Apanhadas num momento de fragilidade extrema — após sofrer um estrupo que resultou em gravidez — a partir de agora elas serão ser levadas a enfrentar um quadro de violência moral sem limites.
A regressão é clara, num ambiente que já estava longe de atender às regras de países onde os direitos das mulheres são respeitados de verdade.
Pelas normas definidas na portaria 1508, de 2005, em vigor até agora, já era preciso atender a um caudaloso conjunto de exigências.
Era necessário produzir um "Termo de Relato Circunstanciado", assinado pela vítima ou por um representante legal, além de dois profissionais de saúde, descrevendo as circunstâncias em que o crime de estupro ocorreu. Além disso, era preciso obter um parecer assinado por um médico, contendo um pacote de exames sobre a saúde da mulher.
A portaria de Pazuelo, de número 2282, traduz uma visão que acima de tudo coloca em dúvida a palavra da própria vítima.
Obriga os médicos a notificar a polícia. Também exige a preservação de "possíveis evidencias materiais a serem entregues imediatamente a autoridade policial, tais como fragmentos e embrião ou feto".
Como previsível, o efeito prático das novas exigências será desencorajar possíveis pedidos de aborto legal, criando novas formas de intimidar as vítimas.
A partir de agora, toda mulher que estiver interessada em interromper uma gravidez que é fruto de um crime corre o risco de enfrentar um interrogatório policial, conduzido por profissionais treinados para duvidar da palavra de seus interlocutores.

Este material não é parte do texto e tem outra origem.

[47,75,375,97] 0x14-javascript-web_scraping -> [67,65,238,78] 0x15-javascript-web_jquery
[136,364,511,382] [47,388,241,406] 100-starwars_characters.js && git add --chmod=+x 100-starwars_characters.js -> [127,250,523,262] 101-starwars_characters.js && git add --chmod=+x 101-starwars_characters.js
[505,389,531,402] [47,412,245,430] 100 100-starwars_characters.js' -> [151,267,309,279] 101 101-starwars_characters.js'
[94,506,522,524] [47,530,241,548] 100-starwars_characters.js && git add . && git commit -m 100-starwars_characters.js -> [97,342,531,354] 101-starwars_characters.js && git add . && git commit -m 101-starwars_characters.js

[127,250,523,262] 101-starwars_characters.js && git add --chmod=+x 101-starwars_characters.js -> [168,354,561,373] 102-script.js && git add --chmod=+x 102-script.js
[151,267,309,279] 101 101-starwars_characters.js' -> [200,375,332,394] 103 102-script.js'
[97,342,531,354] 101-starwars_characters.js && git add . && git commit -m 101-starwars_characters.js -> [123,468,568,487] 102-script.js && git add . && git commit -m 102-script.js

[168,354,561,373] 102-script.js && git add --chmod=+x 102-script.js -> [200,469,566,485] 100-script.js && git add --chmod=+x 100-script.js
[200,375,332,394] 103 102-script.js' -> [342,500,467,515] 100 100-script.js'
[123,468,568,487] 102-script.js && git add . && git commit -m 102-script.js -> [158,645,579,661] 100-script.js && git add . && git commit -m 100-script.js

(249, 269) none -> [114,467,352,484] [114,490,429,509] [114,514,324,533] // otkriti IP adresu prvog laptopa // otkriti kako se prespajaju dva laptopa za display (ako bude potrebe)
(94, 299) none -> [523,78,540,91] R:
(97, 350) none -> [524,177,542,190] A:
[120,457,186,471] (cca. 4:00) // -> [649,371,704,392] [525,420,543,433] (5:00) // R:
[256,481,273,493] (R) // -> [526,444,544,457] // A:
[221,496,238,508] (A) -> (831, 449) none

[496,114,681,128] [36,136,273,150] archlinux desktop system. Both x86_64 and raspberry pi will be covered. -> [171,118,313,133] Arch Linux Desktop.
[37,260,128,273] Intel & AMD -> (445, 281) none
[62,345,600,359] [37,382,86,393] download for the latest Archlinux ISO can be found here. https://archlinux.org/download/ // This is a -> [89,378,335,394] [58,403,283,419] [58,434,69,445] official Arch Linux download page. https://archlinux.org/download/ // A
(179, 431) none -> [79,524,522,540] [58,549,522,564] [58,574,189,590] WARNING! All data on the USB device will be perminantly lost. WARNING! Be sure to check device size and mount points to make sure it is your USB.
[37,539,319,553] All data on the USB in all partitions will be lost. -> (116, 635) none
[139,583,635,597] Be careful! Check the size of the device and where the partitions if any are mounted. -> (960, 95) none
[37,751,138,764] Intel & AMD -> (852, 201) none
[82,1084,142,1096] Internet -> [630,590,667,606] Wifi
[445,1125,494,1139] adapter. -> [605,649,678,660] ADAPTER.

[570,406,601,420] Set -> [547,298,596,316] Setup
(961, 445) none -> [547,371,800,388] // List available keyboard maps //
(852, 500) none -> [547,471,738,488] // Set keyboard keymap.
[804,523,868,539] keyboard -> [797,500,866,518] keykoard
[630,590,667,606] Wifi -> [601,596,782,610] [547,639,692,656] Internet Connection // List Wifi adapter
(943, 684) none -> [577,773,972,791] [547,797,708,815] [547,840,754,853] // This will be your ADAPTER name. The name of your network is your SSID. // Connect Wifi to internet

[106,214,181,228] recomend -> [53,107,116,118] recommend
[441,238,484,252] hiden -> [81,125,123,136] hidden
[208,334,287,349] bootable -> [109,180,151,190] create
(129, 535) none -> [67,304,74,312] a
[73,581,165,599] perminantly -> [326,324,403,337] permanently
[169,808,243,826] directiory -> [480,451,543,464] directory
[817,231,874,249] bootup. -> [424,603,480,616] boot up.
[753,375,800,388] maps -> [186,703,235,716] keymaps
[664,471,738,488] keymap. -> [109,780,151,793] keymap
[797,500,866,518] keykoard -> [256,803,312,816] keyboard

Verdade que, limitada a casos de estupro, mesmo a portaria de 2005 estava longe de atender as necessidades da vida real das mulheres de nosso tempo.
Não tratava o aborto como um direito assegurado às mulheres — mas como uma opção que pode ou não ser atendida pelo sistema de saúde.
Salvo adolescentes e senhoras de classe média, com recursos para interromper uma gravidez indesejada na segurança de consultórios privados, até hoje a maioria das mulheres arrisca a vida quando tenta um aborto.
Numa tragédia tão previsível como desnecessária, centenas de milhares acabam morrendo, todos os anos.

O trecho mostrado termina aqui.